Luca Mercalli, “il fatto quotidiano”, 16 marzo 2012
Luca Mercalli risponde a Monti sulla TAV.
Il climatologo, residente in Valsusa, ribatte argomento per argomento
al documento pubblicato dall’esecutivo l’8 marzo per dimostrare la necessità
e la sostenibilità del progetto.
E così il governo tira finalmente fuori alcune risposte ai dubbi
sul Tav Torino-Lione. Posto che una seria valutazione non si fa a colpi
di comunicati e dibattito sui giornali, ma attivando una apposita commissione
tecnica indipendente, accenniamo qui ad alcune obiezioni. Secondo il team
tecnico della Comunità montana Valli Susa e Sangone, i 14 punti
appaiono “affrettati, superficiali, parziali e qua e là inesatti;
in ogni caso mancano i riferimenti agli studi che dovrebbero esserne la
base e che, se esistono, continuano a essere coperti da segreto di Stato”.

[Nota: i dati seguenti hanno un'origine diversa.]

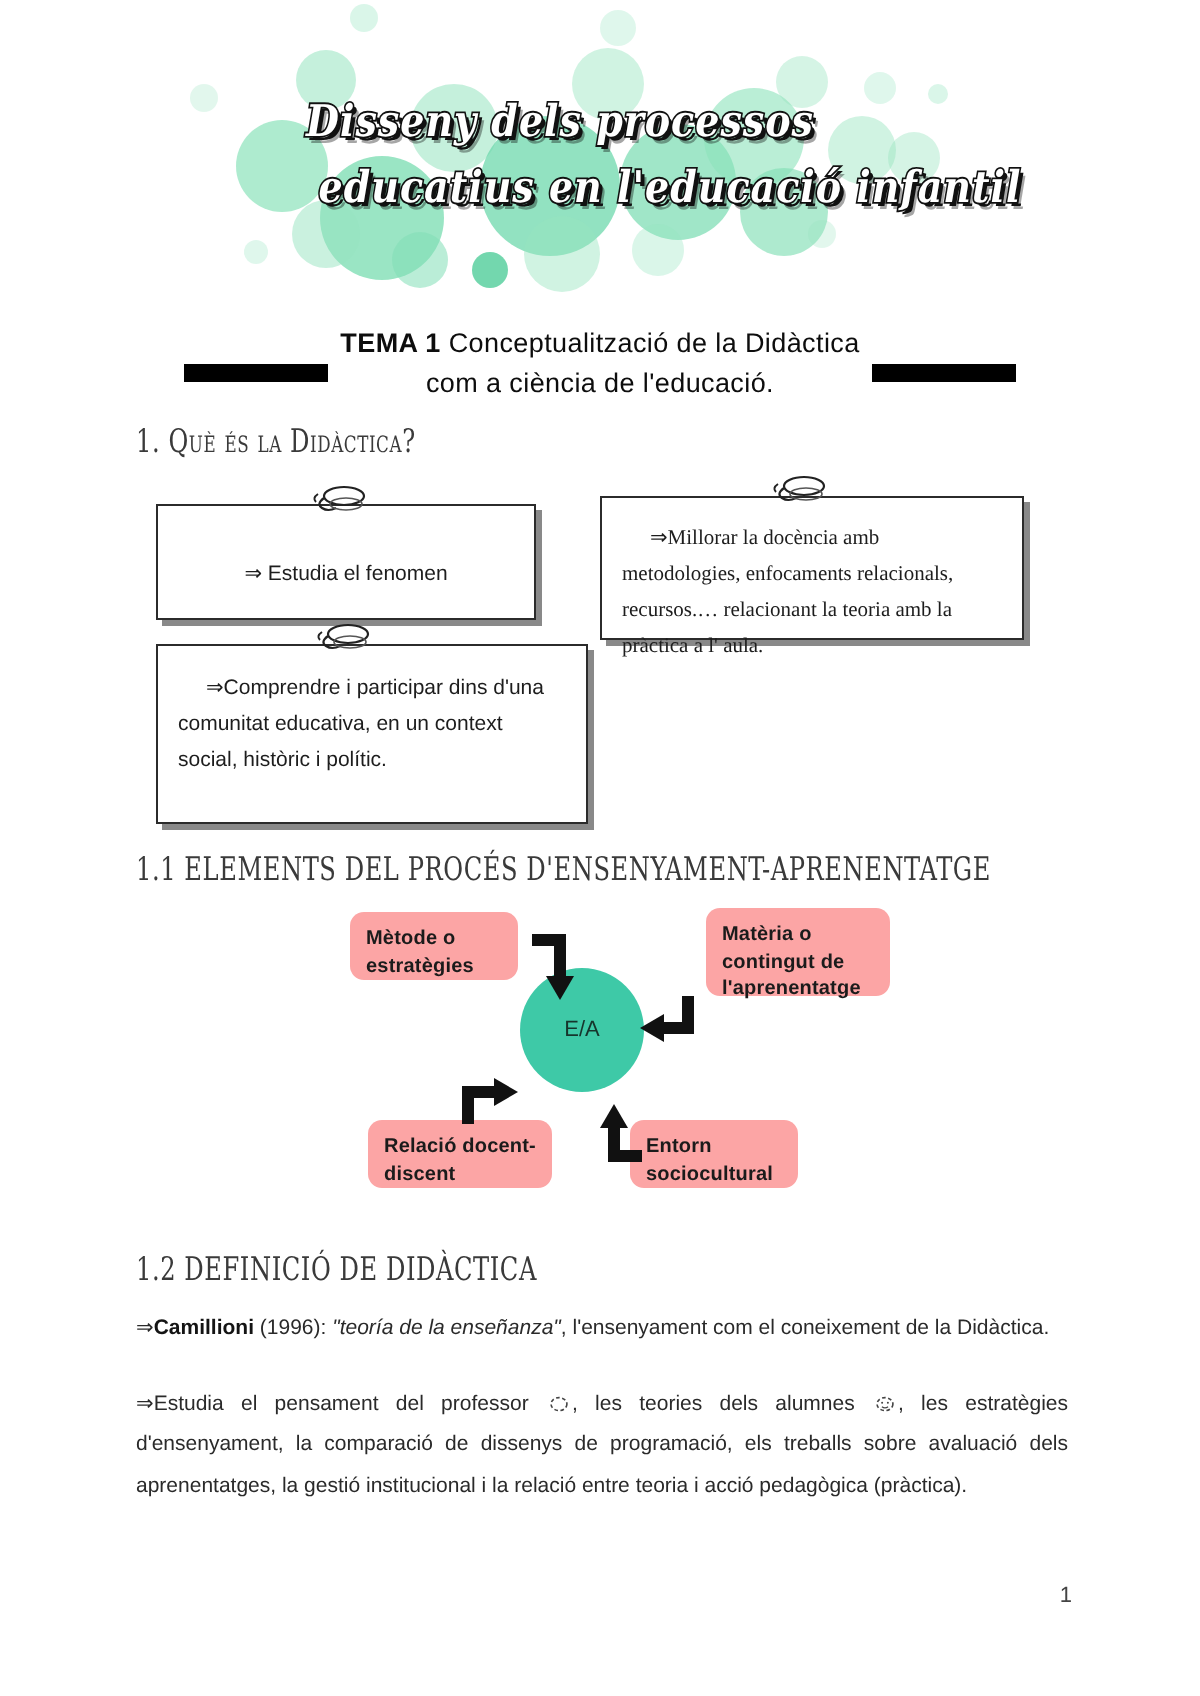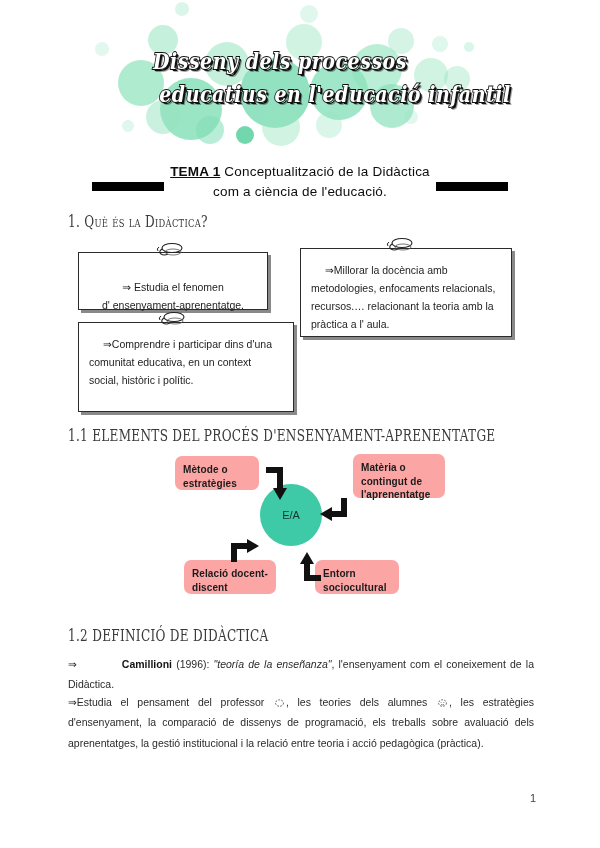"TEMA 1" .tema-text .b { text-decoration: underline -> none }
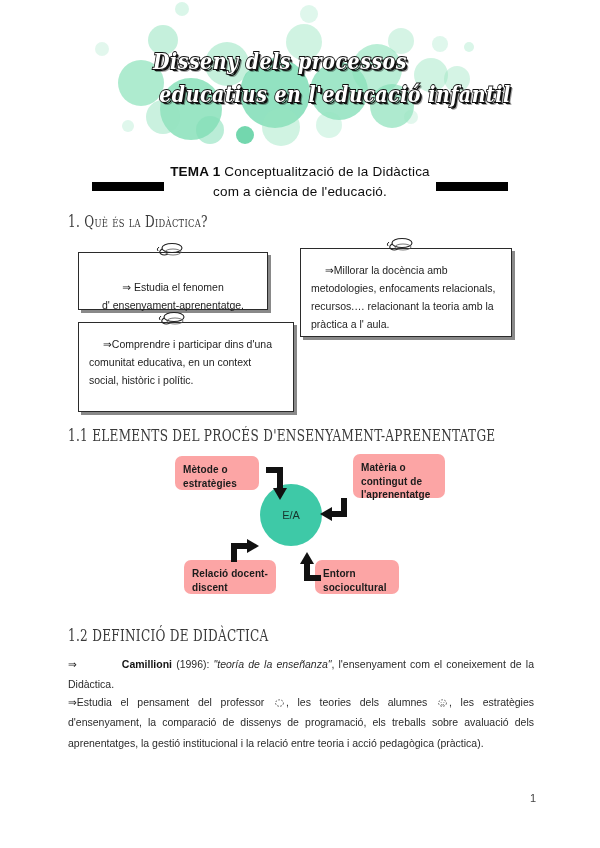"⇒Millorar la docència amb metodologies," #note2 { font-family: none -> Liberation Serif, serif; height: 89px -> 72px }
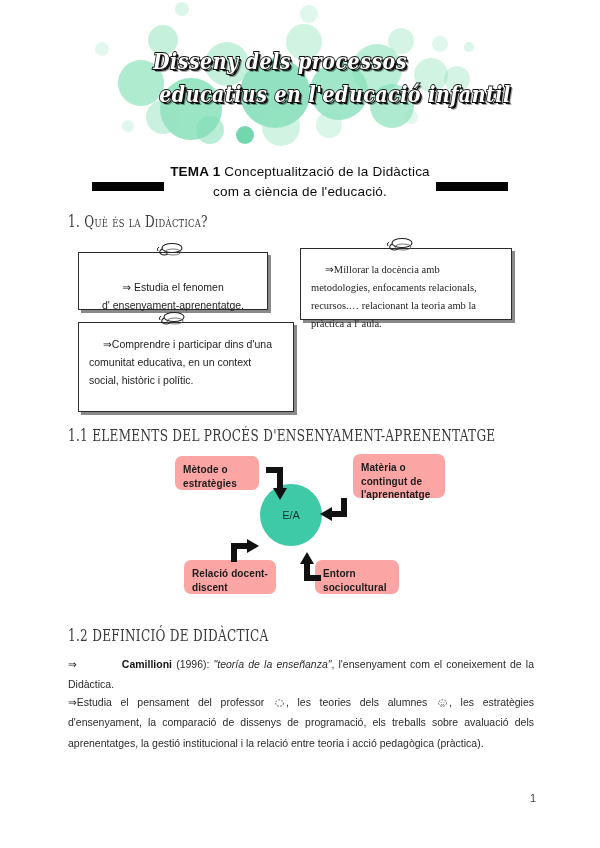"d' ensenyament-aprenentatge." div { html: <div>d' ensenyament-aprenentatge.</div> -> none }
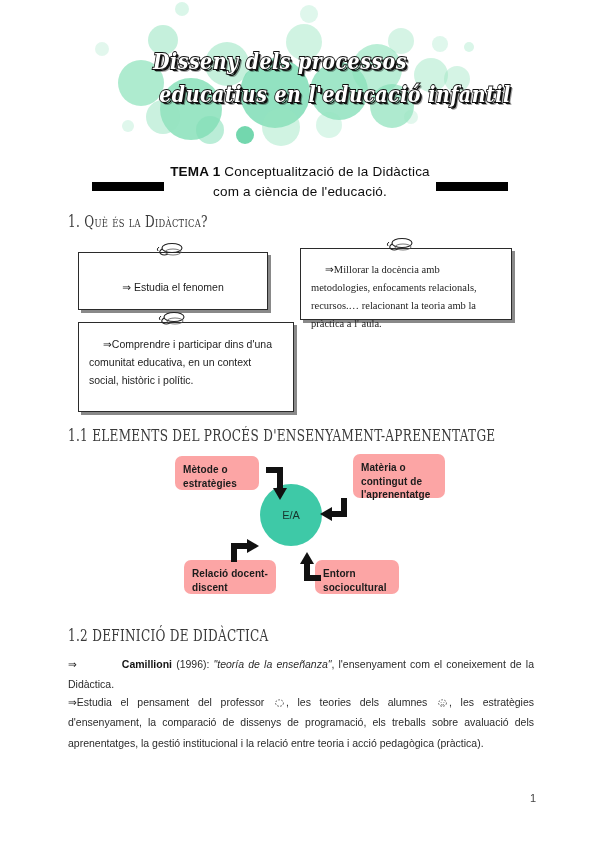"Camillioni" .para b { margin-left: 45px -> none }
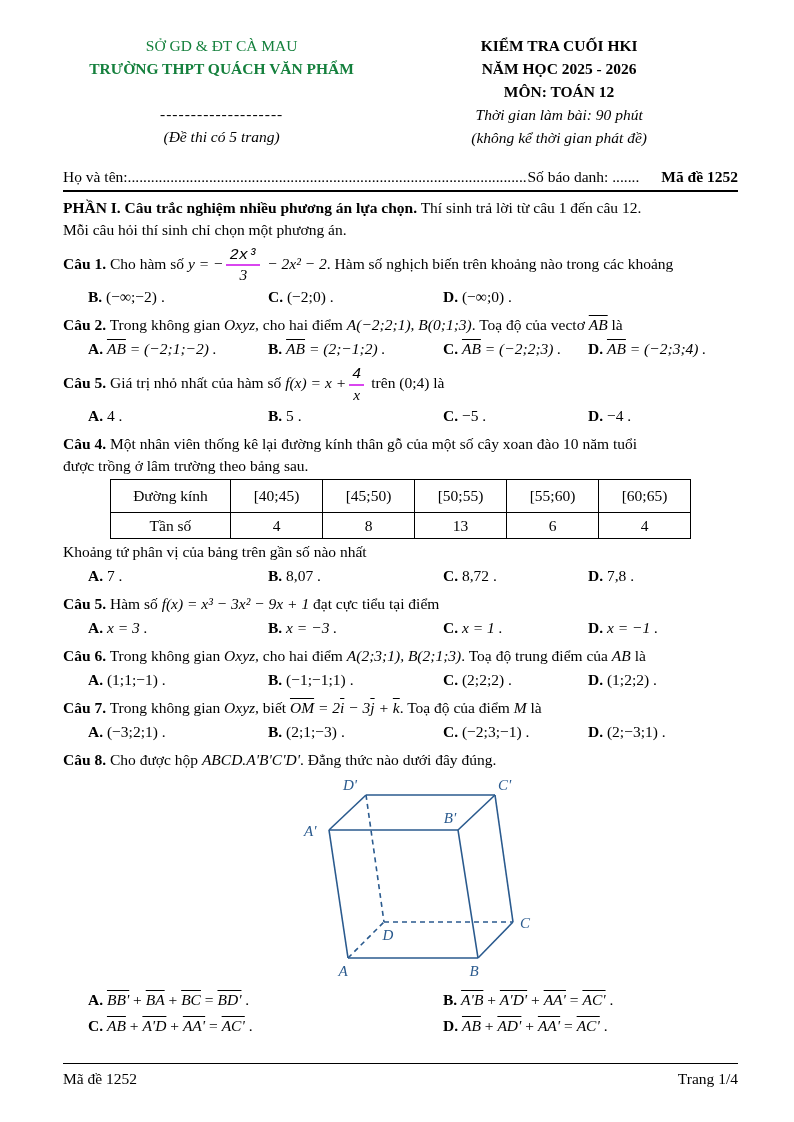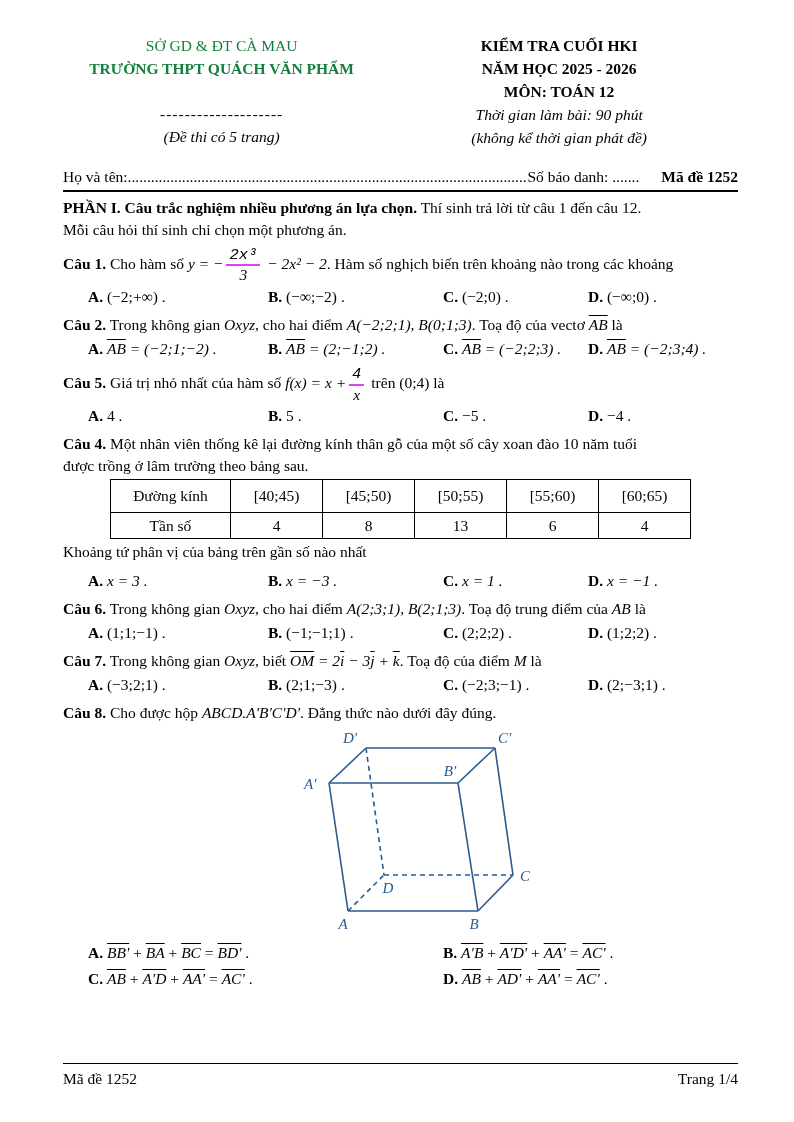"A. (−2;+∞) ." span.opt { html: <span><span>A.</span> <span>(−2;+∞) .</span></span> -> none }
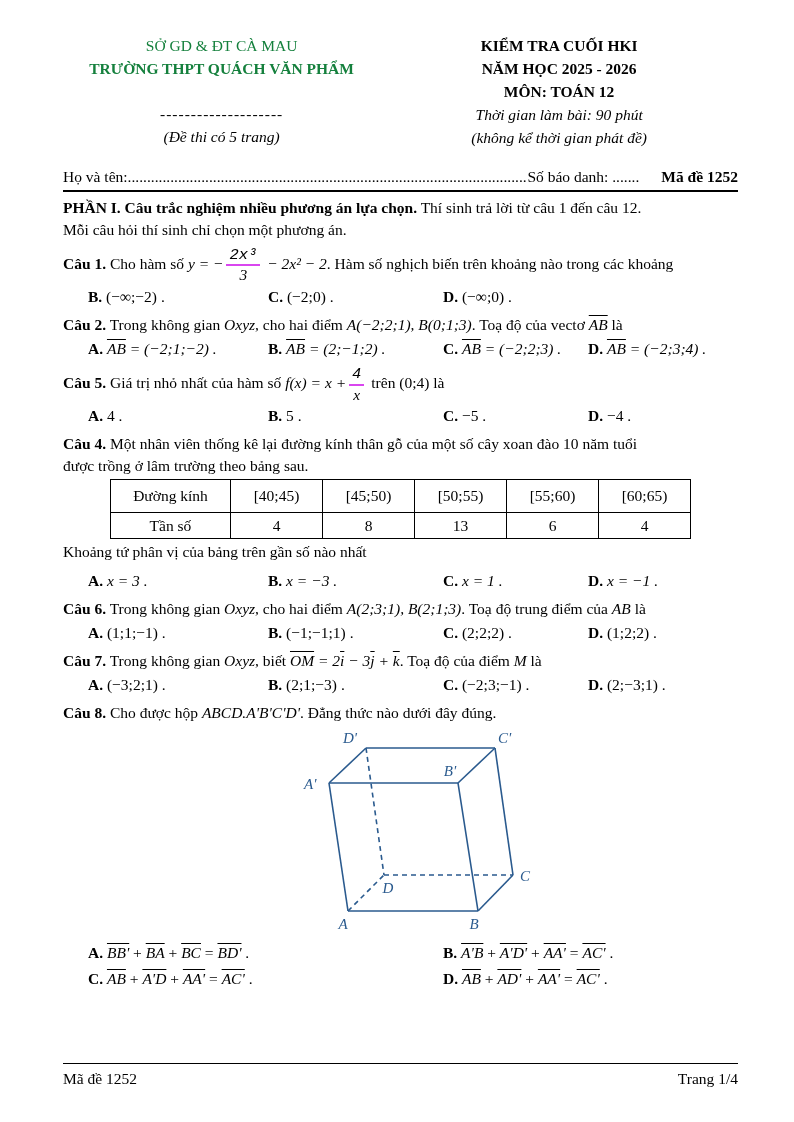"A. 7 ." div.opts { html: none -> <div> <span><span>A.</span> <span>7 .</span></span> <span><span>B.</span> <span>8,07 .</span></span> <span><span>C.</span> <span>8,72 .</span></span> <span><span>D.</span> <span>7,8 .</span></span> </div> }
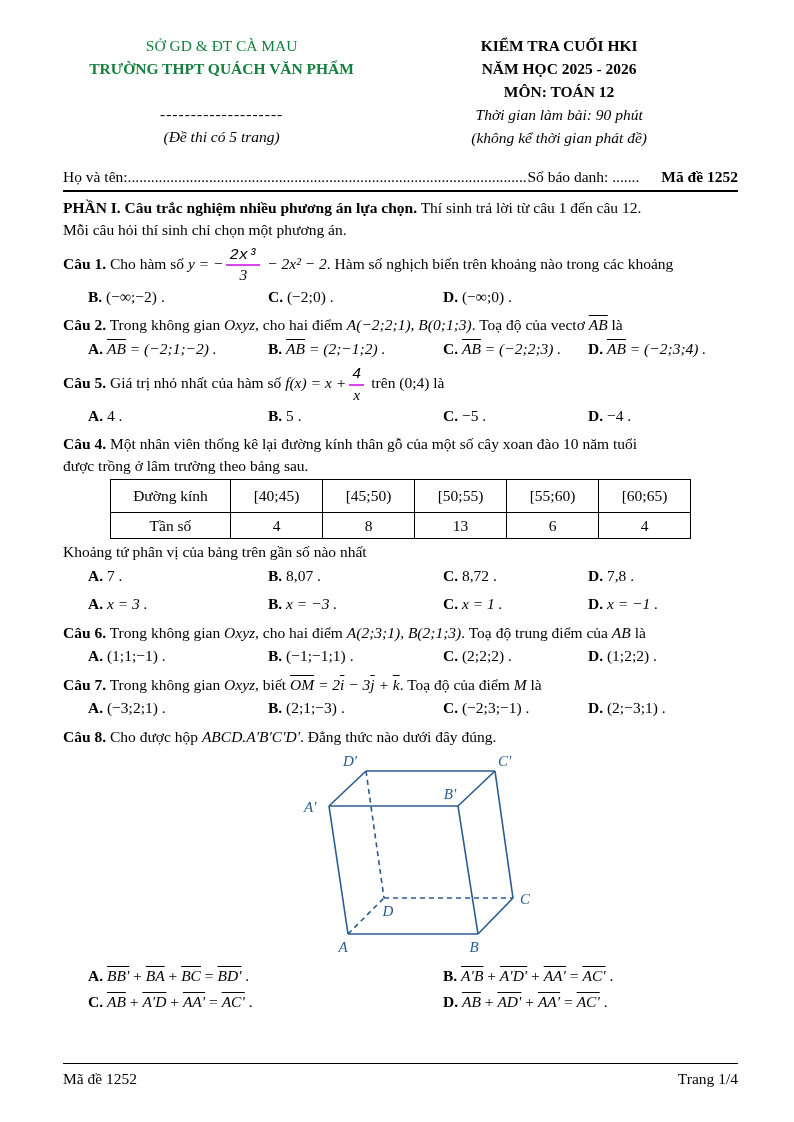"Câu 5. Hàm số f(x)" p.ql { html: none -> <p> <span>Câu 5.</span> <span>Hàm số</span> <span>f(x) = x³ − 3x² − 9x + 1</span> <span>đạt cực tiểu tại điểm</span> </p> }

Il riferimento alla riduzione delle emissioni di gas serra e ai benefici
ambientali dell’opera non è credibile, in quanto la letteratura
scientifica internazionale attribuisce a opere simili pessime prestazioni
energetiche e qui si afferma il contrario senza fornire un’Analisi del
Ciclo di Vita (LCA) o un semplice bilancio di carbonio verificabile, invocati
da anni.
Il nuovo tunnel di base, tra energia e materie prime spese in fase
di realizzazione ed energia di gestione, inclusa quella per il raffreddamento
dell’elevata temperatura interna alla roccia, produrrebbe più emissioni
della linea storica a pieno carico di merci e passeggeri, in palese contrasto
con gli obiettivi europei di efficienza energetica 20-20-20. Per limitare
l’impatto psicologico e diluire quello finanziario a carico dei contribuenti
si tende nei 14 punti a frammentare l’opera in sezioni indipendenti più
piccole, che tuttavia non permetterebbero da sole di raggiungere le prestazioni
promesse.
Un esempio: si dichiara una riduzione dei tempi di percorrenza tra
Torino e Chambéry pari a 79 minuti, solo grazie al nuovo tunnel
di base, rimanendo invariati i raccordi. Ma tale risultato è irraggiungibile
senza la realizzazione dell’intera tratta, in quanto implicherebbe velocità
prossime ai 500 km/h in tunnel a fronte di una velocità di progetto
di 220 km/h. Delle tre ore di riduzione tempi di percorrenza sulla tratta
Parigi-Milano enunciate al punto 6, già ora circa 40 minuti sarebbero
recuperabili facendo transitare i Tgv sulla nuova e sottoutilizzata linea
ad alta velocità Torino-Milano, sulla quale tuttavia i treni francesi
non sono ammessi per discutibili scelte sui sistemi di segnalamento, che
pure l’Europa individua come primo fattore da armonizzare per le reti transeuropee.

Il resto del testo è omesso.